In 1996, Sotheby’s auctioned more than 5,500 items from the estate of Jacqueline Kennedy Onassis, who had died two years earlier. The winning bids shattered all presale estimates: A monogrammed silver tape measure went for $48,875, a faux-pearl necklace for $211,500. The four-day total topped an astonishing $34 million. “Most of the items were not exceptional works of art or craftsmanship, nor were they even from the White House era,” Elizabeth Beller writes in a new book. “They were all Jackie.”

The enduring romance and glamour of Camelot cannot be overstated. The Kennedys were the closest this country gets to a royal family, and Jackie’s beloved son — handsome, playful, adored — was America’s crown prince and most eligible bachelor. When John Jr. married Carolyn Bessette a few months after the auction, the fashion publicist was transformed into an international celebrity overnight.

They were a beautiful couple. She was a tall, elegant blonde with a cool reserve that complemented his effortless charm. Many people believed that one day John Jr. would become president, and she would be first lady. That dream ended tragically when John, Carolyn and her sister died in a plane crash in the summer of 1999.

Now, 25 years later, Beller has written a biography, “Once Upon a Time: The Captivating Life of Carolyn Bessette-Kennedy.” The writer, who never met Carolyn, very much wants her subject to be remembered as extraordinary in her own right, not as an ordinary young woman pulled into the Kennedy orbit. To underscore her point, the book opens with an author’s note: Beller says she wants to defend the “slanderous” rumors that Carolyn was shallow, difficult and manipulative, characterizations she attributes to a “dysfunctional culture,” the anti-feminist patriarchy and the media. Her decision to write this book “was not so much a choice as a compulsion.”

It’s fair to wonder if compulsion is the best starting point. A great biography is intimate but honest, compassionate but unflinching. Sigmund Freud believed that biographers were susceptible to transference — romanticizing and sanitizing the narrative in response to unconscious fantasies. At the very least, Beller stumbled into the classic rookie mistake: She fell in love with her subject and so could never see her objectively.

The result is an effusive, almost worshipful portrait of a modern-day princess, stripped of agency or nuance. In Beller’s telling, Carolyn is stunning, caring, brilliant, hilarious and passionate but surrounded and hounded by people who are jealous or simply cruel. Beller interviewed dozens of people — although not the Bessette or Kennedy inner circle, despite her efforts — and the memories are overwhelmingly positive. It’s not surprising that friends want to protect Carolyn’s legacy and diminish her flaws, but the book is a paean to a doomed goddess instead of a reflective examination of a woman thrust into a life she was unprepared for and ill-equipped to survive. (cont.)

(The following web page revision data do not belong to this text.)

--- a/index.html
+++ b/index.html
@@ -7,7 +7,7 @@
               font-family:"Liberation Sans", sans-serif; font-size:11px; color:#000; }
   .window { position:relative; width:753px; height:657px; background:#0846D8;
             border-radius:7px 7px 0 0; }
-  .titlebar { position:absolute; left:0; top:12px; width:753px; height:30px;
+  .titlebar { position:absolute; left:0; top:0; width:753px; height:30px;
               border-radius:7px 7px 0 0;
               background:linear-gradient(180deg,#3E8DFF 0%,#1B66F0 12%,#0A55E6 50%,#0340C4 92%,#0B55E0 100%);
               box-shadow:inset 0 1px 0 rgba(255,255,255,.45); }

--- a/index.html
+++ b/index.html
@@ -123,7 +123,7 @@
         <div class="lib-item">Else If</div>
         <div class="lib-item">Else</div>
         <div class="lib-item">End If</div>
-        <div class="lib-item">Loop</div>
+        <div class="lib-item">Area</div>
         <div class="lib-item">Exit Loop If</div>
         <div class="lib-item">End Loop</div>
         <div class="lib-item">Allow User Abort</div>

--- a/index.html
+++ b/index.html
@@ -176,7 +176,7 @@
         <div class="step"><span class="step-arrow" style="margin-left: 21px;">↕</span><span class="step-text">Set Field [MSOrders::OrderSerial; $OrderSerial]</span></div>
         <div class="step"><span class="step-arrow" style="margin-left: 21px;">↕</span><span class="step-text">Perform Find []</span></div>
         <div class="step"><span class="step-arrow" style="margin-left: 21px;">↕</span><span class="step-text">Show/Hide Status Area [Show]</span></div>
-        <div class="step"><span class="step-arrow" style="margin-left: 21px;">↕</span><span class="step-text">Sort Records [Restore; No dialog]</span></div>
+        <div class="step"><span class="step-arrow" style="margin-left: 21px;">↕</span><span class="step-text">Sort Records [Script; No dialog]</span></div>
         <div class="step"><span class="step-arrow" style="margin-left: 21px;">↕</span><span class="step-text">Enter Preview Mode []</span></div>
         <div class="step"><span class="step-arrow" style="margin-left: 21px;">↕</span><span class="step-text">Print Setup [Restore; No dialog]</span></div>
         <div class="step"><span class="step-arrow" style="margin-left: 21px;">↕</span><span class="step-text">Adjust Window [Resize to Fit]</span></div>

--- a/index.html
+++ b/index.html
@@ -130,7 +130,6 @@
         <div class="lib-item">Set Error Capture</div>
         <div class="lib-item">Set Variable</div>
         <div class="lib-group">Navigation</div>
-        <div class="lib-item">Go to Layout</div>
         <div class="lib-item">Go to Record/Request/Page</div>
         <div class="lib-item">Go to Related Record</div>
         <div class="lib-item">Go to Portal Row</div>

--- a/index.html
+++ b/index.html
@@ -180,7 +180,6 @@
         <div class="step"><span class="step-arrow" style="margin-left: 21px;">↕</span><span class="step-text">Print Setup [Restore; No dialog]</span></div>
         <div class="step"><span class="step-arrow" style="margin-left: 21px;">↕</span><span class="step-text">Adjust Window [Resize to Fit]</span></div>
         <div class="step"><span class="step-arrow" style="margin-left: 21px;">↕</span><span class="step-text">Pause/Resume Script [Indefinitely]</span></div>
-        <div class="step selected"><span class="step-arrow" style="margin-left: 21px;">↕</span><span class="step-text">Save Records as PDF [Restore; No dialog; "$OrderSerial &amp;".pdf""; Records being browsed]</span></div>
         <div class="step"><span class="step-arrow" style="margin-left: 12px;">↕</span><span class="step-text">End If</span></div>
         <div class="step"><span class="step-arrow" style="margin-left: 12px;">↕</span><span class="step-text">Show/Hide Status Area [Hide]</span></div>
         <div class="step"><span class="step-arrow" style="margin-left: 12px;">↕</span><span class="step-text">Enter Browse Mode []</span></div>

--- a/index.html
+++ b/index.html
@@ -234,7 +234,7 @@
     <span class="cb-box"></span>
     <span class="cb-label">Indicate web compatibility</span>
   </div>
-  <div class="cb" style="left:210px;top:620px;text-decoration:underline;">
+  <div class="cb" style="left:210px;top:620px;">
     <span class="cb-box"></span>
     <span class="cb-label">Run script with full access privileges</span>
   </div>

by Anonymousreply 28May 23, 2024 1:02 AM

(cont.) Carolyn’s star rose quickly. After graduating from Boston University in 1988 — a semester late because she was busy promoting local nightclubs — she landed a job as a saleswoman for Calvin Klein’s boutique in Boston. Soon she moved to Klein’s headquarters in New York. She was originally assigned to VIP clients and then became a public relations executive and a darling in Manhattan’s fashion and club scene.

In passage after passage, Carolyn is described as a muse, a mentor, dazzling yet unpretentious. Beller praises her subject as a “super empath” — someone exceptionally sensitive to the feelings of others. Never mind the friends who saw her throwing herself at her friends’ boyfriends. “It was a move at odds with her usually nurturing persona,” writes Beller, “but not necessarily with the fragility beneath the gentleness.”

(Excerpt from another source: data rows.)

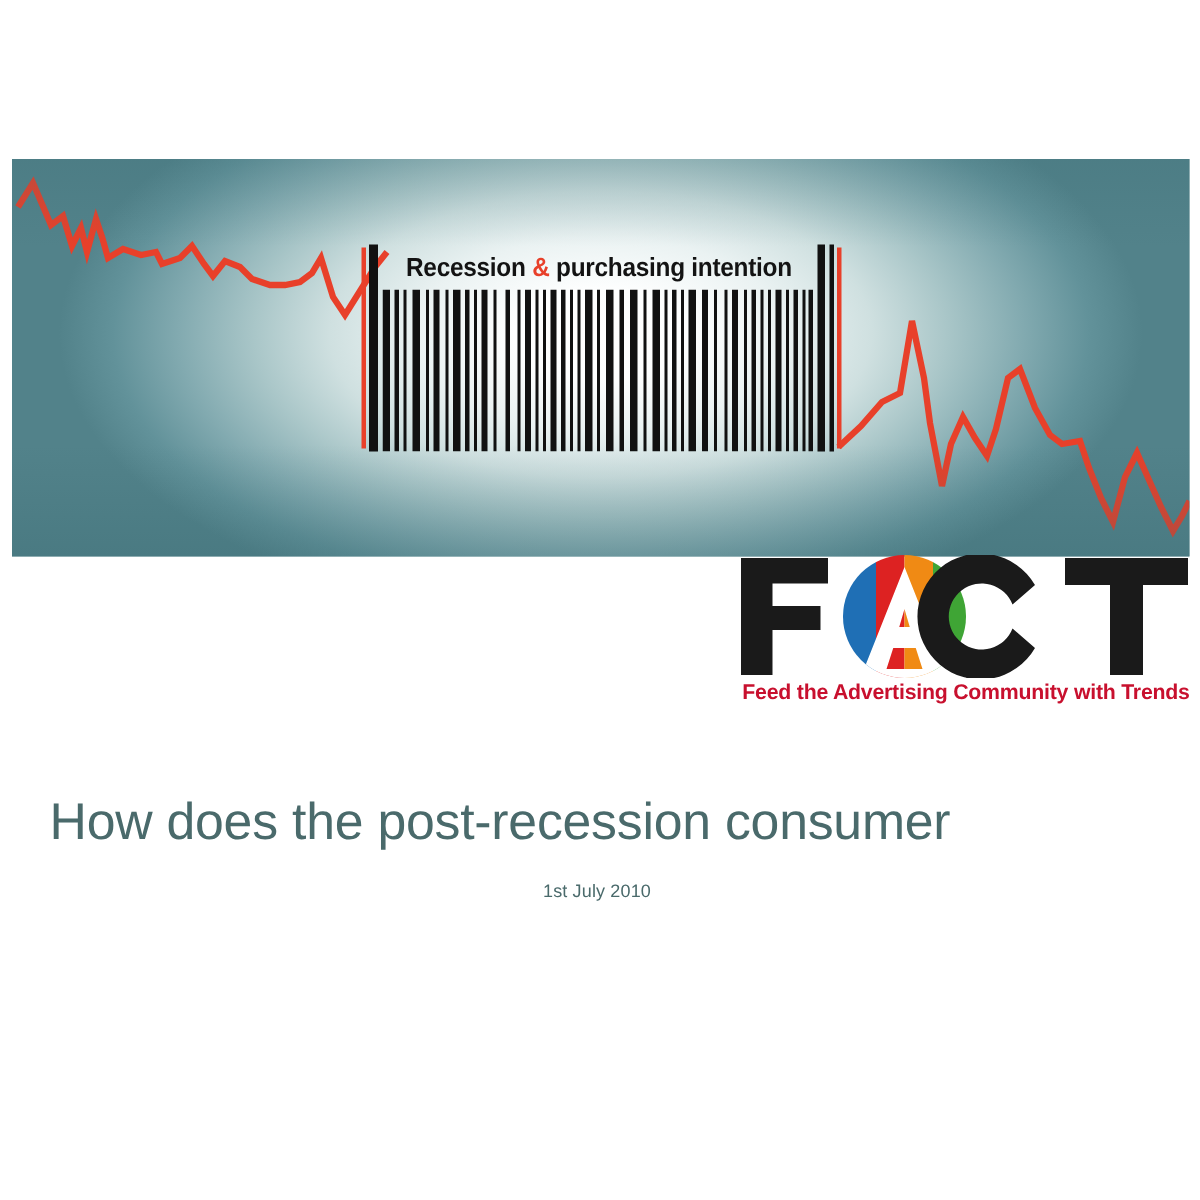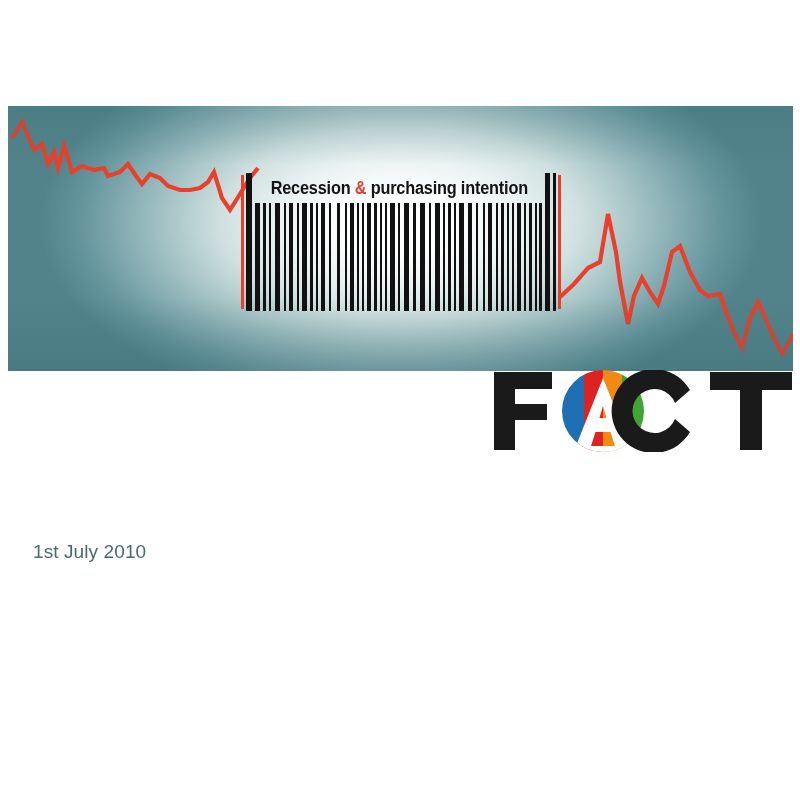--- a/index.html
+++ b/index.html
@@ -56,7 +56,7 @@
   #barcode-block {
     position: absolute;
     left: 241px;
-    top: 173px;
+    top: 163px;
     width: 320px;
     height: 138px;
   }

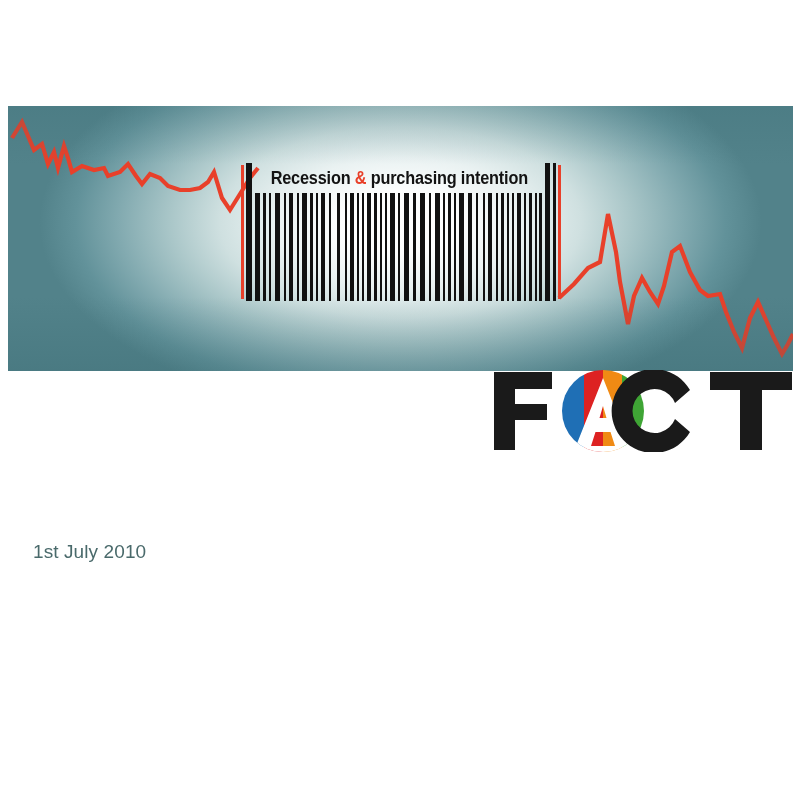--- a/index.html
+++ b/index.html
@@ -284,6 +284,7 @@
     </g>
   </svg>
 
+  <div id="fact-tagline">Feed the Advertising Community with Trends</div>
 </div>
 
 <div id="title-block">

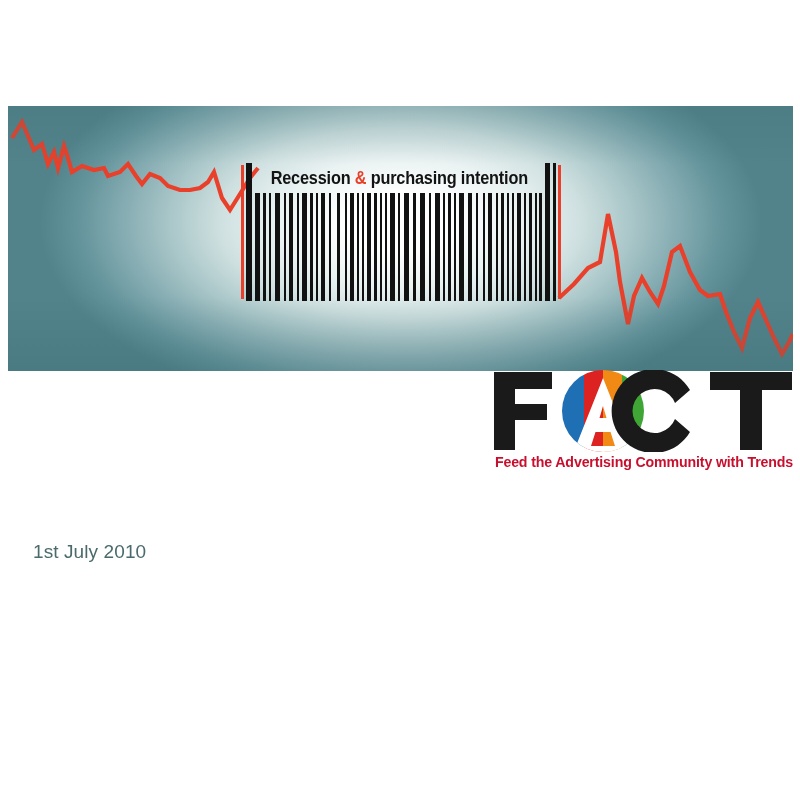--- a/index.html
+++ b/index.html
@@ -289,6 +289,7 @@
 
 <div id="title-block">
   <h1 id="slide-title">
+    <span class="tline">How does the post-recession consumer</span>
   </h1>
   <p id="slide-date">1st July 2010</p>
 </div>

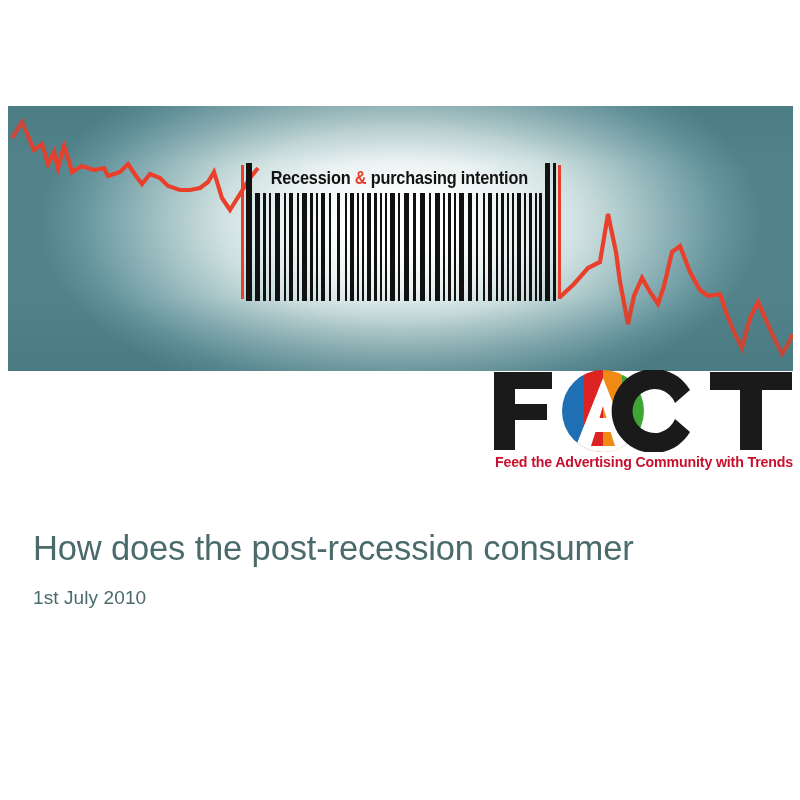--- a/index.html
+++ b/index.html
@@ -163,9 +163,10 @@
     margin: 16px 0 0 0;
     font-family: "Liberation Sans", sans-serif;
     font-weight: normal;
-    font-size: 19px;
+    font-size: 12px;
     color: #4a6a6b;
     letter-spacing: 0.1px;
+    text-align: center;
   }
 </style>
 </head>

Call it insecurity, call it vanity, call it a cry for help. Or don’t. Carolyn bragged that no man had ever dumped her. Beller argues that “it stands to reason” that Carolyn would have trouble trusting men because her parents had divorced when she was 8, and she was estranged from her father. (An armchair psychologist might call that unfair to her doting stepfather and to every daughter of divorce who doesn’t try to use friends’ boyfriends to soothe her ego.)

The problem, of course, is that this version of Carolyn has no flaws — or that any faults are uncharacteristic, or justified because of the actions of other people. This strips Carolyn of the capacity for self-awareness, maturity and growth, making everything that happened next a tragedy outside her control.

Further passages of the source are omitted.